There are also online modes with ranked lobbies but unfortunately, I couldn’t test these during the review period. It’s worth noting that Atlus has promised a future PC and PS4 update that will implement rollback netcode, and that’ll almost certainly please hardcore players. Unfortunately, Switch users aren’t getting this, so keep that in mind.
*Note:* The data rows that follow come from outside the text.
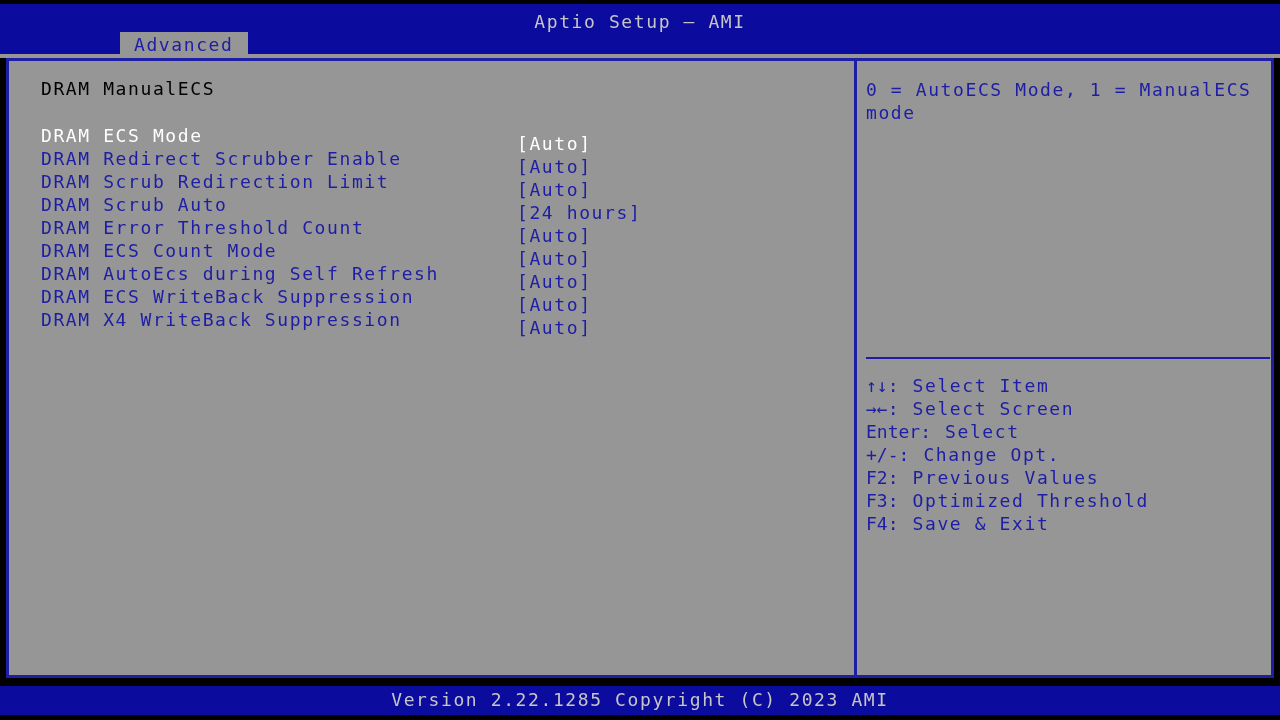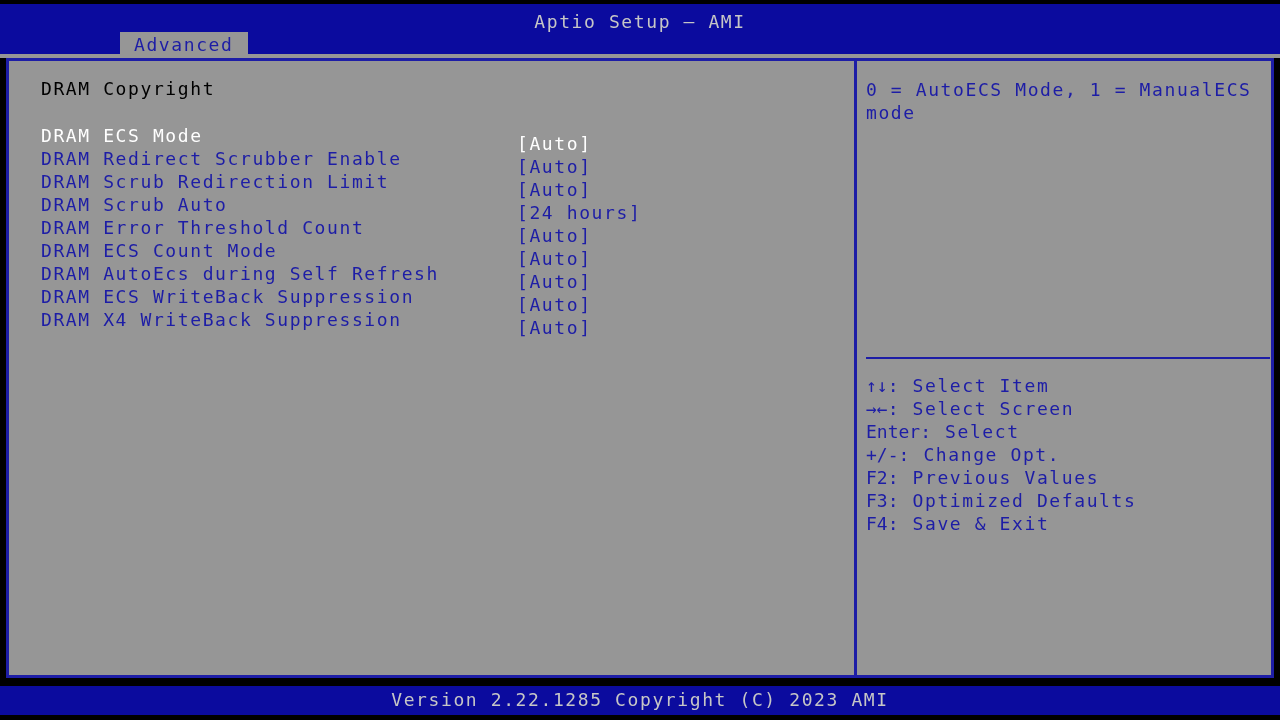--- a/index.html
+++ b/index.html
@@ -231,21 +231,21 @@
     <div class="tab-strip">
       <div class="tab active">Advanced</div>
     </div>
   </div>
   <div class="header-underline"></div>
 
   <div class="frame">
     <div class="frame-inner">
 
       <div class="settings-pane">
-        <div class="section-title">DRAM Copyright</div>
+        <div class="section-title">DRAM ManualECS</div>
         <div class="rows" id="rows-container">
             <div class="row selected"><span class="label">DRAM ECS Mode</span><span class="value">[Auto]</span></div>
             <div class="row"><span class="label">DRAM Redirect Scrubber Enable</span><span class="value">[Auto]</span></div>
             <div class="row"><span class="label">DRAM Scrub Redirection Limit</span><span class="value">[Auto]</span></div>
             <div class="row"><span class="label">DRAM Scrub Auto</span><span class="value">[24 hours]</span></div>
             <div class="row"><span class="label">DRAM Error Threshold Count</span><span class="value">[Auto]</span></div>
             <div class="row"><span class="label">DRAM ECS Count Mode</span><span class="value">[Auto]</span></div>
             <div class="row"><span class="label">DRAM AutoEcs during Self Refresh</span><span class="value">[Auto]</span></div>
             <div class="row"><span class="label">DRAM ECS WriteBack Suppression</span><span class="value">[Auto]</span></div>
             <div class="row"><span class="label">DRAM X4 WriteBack Suppression</span><span class="value">[Auto]</span></div>
@@ -256,21 +256,21 @@
 
       <div class="help-pane">
         <div class="help-text">0 = AutoECS Mode, 1 = ManualECS mode</div>
         <div class="help-divider"></div>
         <div class="legend" id="legend-container">
             <div class="legend-row"><span class="keys">↑↓</span><span class="action">: Select Item</span></div>
             <div class="legend-row"><span class="keys">→←</span><span class="action">: Select Screen</span></div>
             <div class="legend-row"><span class="keys">Enter</span><span class="action">: Select</span></div>
             <div class="legend-row"><span class="keys">+/-</span><span class="action">: Change Opt.</span></div>
             <div class="legend-row"><span class="keys">F2</span><span class="action">: Previous Values</span></div>
-            <div class="legend-row"><span class="keys">F3</span><span class="action">: Optimized Defaults</span></div>
+            <div class="legend-row"><span class="keys">F3</span><span class="action">: Optimized Threshold</span></div>
             <div class="legend-row"><span class="keys">F4</span><span class="action">: Save &amp; Exit</span></div>
           </div>
       </div>
 
     </div>
   </div>
 
   <div class="footer-band">
     <div class="footer-text">Version 2.22.1285 Copyright (C) 2023 AMI</div>
   </div>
Otherwise, Ultimax still holds up nicely with its presentation. The resolution has been upped, meaning these characters have never looked better and, more importantly, the framerate remained consistent. Granted, you can tell this game was released nearly a decade ago but I’d say it has aged pretty well. And of course, Ultimax packs a solid soundtrack with favourite songs from both Persona 3 and 4.
Verdict - 8/10
Persona 4 Arena Ultimax offers a fun celebration for Persona 3 and 4 that’ll appeal to series and fighting fans alike, proving why Arc System Works maintains such a strong following. I do have to question Atlus’ decision to re-release Ultimax first, given how Persona 3 and Persona 4 aren't available on PS4 or Nintendo Switch, but it’s still a welcome sight.
While poor pacing and repetition issues sadly hold back this story, it’s still serviceable and I genuinely enjoyed seeing these characters once again. Ultimax still packs a mean punch eight years later and even if you aren’t a hardcore Persona fan, it gets my recommendation.
Review copy provided by the publisher.
Reviewed on PS5 through backwards compatibility.